Both the line below containing "[20,1529,282,1724] 3 Available" and the line containing "moved [13,877,855,949] ->", along with every line between them, should be repeated exactly; no other line belongs in the answer.

--- Provided data Enclosed Below ---

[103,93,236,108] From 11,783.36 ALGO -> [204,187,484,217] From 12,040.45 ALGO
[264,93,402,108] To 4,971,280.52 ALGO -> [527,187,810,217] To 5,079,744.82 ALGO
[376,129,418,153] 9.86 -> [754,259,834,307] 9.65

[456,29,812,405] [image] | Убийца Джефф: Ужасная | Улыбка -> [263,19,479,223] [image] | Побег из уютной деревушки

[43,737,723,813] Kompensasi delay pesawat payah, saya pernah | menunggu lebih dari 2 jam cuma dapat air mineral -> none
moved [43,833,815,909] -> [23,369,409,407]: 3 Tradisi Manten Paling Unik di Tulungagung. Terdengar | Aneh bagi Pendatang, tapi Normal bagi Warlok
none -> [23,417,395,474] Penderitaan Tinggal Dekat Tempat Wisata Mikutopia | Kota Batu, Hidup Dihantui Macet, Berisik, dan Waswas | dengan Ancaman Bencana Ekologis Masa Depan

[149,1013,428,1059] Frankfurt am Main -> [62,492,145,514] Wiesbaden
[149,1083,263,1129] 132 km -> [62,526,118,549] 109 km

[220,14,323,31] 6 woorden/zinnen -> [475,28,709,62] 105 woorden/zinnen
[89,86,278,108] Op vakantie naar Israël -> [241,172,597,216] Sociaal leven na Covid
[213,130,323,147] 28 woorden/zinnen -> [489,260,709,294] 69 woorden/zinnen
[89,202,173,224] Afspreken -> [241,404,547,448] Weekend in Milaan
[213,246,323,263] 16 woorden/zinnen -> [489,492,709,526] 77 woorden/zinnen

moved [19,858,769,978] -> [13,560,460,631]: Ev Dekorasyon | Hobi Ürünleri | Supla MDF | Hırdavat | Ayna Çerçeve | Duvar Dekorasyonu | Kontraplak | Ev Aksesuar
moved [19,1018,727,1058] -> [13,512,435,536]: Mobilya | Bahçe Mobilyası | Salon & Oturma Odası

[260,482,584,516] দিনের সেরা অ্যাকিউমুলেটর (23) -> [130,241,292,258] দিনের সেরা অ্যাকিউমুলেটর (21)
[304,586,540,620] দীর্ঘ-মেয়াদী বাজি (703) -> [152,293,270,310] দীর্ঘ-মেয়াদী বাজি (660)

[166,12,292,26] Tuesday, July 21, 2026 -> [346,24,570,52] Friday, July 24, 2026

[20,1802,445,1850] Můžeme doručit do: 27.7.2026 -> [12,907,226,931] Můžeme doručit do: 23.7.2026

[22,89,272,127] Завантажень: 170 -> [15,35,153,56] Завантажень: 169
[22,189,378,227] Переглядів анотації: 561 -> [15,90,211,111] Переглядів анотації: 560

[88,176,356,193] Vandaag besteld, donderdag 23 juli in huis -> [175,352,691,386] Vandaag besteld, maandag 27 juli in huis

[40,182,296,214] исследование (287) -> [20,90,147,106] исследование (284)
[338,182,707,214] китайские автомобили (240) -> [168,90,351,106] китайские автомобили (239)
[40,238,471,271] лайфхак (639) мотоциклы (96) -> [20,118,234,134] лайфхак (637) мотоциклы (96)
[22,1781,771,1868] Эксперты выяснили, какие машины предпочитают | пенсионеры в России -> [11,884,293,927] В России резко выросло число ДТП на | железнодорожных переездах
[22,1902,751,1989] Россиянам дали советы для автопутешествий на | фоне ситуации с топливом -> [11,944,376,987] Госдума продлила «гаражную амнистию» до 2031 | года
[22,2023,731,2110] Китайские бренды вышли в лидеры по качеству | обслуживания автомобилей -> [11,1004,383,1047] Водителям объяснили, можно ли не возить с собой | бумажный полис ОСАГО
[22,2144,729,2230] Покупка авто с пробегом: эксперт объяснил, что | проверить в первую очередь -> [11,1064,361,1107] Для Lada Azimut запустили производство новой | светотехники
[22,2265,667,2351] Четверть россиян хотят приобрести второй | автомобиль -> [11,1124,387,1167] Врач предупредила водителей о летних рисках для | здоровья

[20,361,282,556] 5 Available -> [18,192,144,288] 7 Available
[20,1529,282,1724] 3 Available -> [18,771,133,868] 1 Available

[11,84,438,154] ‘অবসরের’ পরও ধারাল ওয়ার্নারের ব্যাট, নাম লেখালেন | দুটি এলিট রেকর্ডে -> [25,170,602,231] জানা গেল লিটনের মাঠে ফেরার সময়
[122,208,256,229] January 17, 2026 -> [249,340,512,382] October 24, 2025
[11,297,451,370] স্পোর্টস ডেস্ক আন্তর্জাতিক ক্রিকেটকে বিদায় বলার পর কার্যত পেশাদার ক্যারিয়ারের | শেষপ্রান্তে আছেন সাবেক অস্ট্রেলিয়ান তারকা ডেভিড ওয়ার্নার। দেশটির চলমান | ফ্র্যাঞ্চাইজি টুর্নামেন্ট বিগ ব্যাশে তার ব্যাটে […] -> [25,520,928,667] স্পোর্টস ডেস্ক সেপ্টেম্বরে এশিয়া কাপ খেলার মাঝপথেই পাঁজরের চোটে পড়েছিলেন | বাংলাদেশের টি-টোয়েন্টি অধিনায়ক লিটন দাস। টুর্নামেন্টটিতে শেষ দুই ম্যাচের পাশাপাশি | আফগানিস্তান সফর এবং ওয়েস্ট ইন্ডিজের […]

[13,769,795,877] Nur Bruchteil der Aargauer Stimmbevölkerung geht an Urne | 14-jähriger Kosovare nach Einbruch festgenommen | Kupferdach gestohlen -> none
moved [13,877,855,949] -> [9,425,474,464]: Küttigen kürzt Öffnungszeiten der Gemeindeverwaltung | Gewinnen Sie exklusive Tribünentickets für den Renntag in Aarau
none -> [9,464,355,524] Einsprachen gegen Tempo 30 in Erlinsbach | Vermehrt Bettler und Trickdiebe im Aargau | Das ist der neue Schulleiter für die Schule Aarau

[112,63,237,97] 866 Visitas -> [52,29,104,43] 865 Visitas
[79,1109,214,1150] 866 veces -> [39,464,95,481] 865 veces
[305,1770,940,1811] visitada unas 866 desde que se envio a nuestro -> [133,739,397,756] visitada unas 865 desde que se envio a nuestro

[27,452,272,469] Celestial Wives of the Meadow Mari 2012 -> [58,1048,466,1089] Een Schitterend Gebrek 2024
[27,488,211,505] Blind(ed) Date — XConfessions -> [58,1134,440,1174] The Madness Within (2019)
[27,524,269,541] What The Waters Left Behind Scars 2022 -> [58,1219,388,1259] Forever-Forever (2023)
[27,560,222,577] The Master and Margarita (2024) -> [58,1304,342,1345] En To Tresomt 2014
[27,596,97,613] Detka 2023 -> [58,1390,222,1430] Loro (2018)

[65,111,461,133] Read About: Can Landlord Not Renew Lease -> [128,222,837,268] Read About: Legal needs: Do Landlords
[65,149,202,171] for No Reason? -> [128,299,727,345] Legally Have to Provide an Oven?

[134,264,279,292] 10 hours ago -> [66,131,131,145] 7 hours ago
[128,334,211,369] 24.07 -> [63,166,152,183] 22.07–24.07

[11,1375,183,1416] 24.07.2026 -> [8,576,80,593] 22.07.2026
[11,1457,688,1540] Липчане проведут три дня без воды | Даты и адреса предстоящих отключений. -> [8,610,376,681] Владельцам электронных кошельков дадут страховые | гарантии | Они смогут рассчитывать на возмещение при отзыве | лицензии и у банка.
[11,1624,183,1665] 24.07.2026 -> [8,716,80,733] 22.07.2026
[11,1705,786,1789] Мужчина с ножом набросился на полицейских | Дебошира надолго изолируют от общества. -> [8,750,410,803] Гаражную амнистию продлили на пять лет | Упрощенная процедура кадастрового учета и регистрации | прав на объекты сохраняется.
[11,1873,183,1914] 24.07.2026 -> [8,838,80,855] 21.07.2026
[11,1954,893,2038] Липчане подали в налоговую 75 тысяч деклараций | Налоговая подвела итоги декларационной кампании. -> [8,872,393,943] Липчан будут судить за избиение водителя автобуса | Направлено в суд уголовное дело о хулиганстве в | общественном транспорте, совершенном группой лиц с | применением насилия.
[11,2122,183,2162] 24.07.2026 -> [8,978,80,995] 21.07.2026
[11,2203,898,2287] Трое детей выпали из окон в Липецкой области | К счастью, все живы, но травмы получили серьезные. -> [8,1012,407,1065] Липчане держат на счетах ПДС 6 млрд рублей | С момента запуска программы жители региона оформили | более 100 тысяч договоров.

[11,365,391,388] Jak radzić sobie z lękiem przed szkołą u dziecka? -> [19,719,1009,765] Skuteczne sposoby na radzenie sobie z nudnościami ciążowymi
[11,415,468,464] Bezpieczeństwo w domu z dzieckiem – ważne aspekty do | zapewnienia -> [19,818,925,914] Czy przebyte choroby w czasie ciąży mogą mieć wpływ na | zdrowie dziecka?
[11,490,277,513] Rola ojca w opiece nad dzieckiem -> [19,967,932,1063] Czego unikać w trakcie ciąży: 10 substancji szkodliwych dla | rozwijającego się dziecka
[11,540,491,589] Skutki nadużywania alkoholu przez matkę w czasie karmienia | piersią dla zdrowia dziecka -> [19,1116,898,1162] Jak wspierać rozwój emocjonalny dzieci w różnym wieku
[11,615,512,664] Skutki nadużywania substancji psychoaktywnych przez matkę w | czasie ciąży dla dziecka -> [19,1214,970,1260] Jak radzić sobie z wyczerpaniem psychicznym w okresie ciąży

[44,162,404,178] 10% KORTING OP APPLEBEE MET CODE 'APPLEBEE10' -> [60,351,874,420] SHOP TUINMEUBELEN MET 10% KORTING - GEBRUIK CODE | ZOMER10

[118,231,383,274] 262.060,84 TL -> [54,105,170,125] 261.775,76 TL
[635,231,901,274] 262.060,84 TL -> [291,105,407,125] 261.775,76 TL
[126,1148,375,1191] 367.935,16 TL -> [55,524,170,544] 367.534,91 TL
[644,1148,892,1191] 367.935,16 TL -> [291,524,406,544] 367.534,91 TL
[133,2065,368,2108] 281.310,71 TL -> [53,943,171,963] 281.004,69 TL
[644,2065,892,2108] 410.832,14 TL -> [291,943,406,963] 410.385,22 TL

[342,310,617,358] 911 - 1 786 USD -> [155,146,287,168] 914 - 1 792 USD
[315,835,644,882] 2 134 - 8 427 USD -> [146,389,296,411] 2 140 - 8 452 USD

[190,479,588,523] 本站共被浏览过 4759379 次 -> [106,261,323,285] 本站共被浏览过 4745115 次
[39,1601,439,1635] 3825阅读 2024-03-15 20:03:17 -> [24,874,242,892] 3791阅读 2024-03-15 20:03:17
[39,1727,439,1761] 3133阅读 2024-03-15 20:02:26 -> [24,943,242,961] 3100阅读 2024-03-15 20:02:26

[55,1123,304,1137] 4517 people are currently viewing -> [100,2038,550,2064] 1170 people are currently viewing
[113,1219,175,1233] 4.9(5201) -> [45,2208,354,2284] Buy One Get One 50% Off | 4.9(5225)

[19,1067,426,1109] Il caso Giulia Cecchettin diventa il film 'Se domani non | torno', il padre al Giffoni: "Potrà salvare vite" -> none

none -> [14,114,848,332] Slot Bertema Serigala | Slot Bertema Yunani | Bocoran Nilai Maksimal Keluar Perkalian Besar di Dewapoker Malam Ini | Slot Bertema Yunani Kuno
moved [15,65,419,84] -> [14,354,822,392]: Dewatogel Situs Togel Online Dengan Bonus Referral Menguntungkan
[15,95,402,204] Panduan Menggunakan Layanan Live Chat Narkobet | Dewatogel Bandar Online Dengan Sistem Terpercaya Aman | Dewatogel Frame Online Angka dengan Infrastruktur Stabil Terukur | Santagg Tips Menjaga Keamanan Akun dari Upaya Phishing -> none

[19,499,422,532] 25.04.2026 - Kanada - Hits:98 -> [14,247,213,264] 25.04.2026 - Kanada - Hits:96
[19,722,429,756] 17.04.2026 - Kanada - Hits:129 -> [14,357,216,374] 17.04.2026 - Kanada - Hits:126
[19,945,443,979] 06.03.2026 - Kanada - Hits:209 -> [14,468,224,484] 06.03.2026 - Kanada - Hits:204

--- End of Enclosed Provided data ---

:: Solved problem ::
[20,1529,282,1724] 3 Available -> [18,771,133,868] 1 Available

[11,84,438,154] ‘অবসরের’ পরও ধারাল ওয়ার্নারের ব্যাট, নাম লেখালেন | দুটি এলিট রেকর্ডে -> [25,170,602,231] জানা গেল লিটনের মাঠে ফেরার সময়
[122,208,256,229] January 17, 2026 -> [249,340,512,382] October 24, 2025
[11,297,451,370] স্পোর্টস ডেস্ক আন্তর্জাতিক ক্রিকেটকে বিদায় বলার পর কার্যত পেশাদার ক্যারিয়ারের | শেষপ্রান্তে আছেন সাবেক অস্ট্রেলিয়ান তারকা ডেভিড ওয়ার্নার। দেশটির চলমান | ফ্র্যাঞ্চাইজি টুর্নামেন্ট বিগ ব্যাশে তার ব্যাটে […] -> [25,520,928,667] স্পোর্টস ডেস্ক সেপ্টেম্বরে এশিয়া কাপ খেলার মাঝপথেই পাঁজরের চোটে পড়েছিলেন | বাংলাদেশের টি-টোয়েন্টি অধিনায়ক লিটন দাস। টুর্নামেন্টটিতে শেষ দুই ম্যাচের পাশাপাশি | আফগানিস্তান সফর এবং ওয়েস্ট ইন্ডিজের […]

[13,769,795,877] Nur Bruchteil der Aargauer Stimmbevölkerung geht an Urne | 14-jähriger Kosovare nach Einbruch festgenommen | Kupferdach gestohlen -> none
moved [13,877,855,949] -> [9,425,474,464]: Küttigen kürzt Öffnungszeiten der Gemeindeverwaltung | Gewinnen Sie exklusive Tribünentickets für den Renntag in Aarau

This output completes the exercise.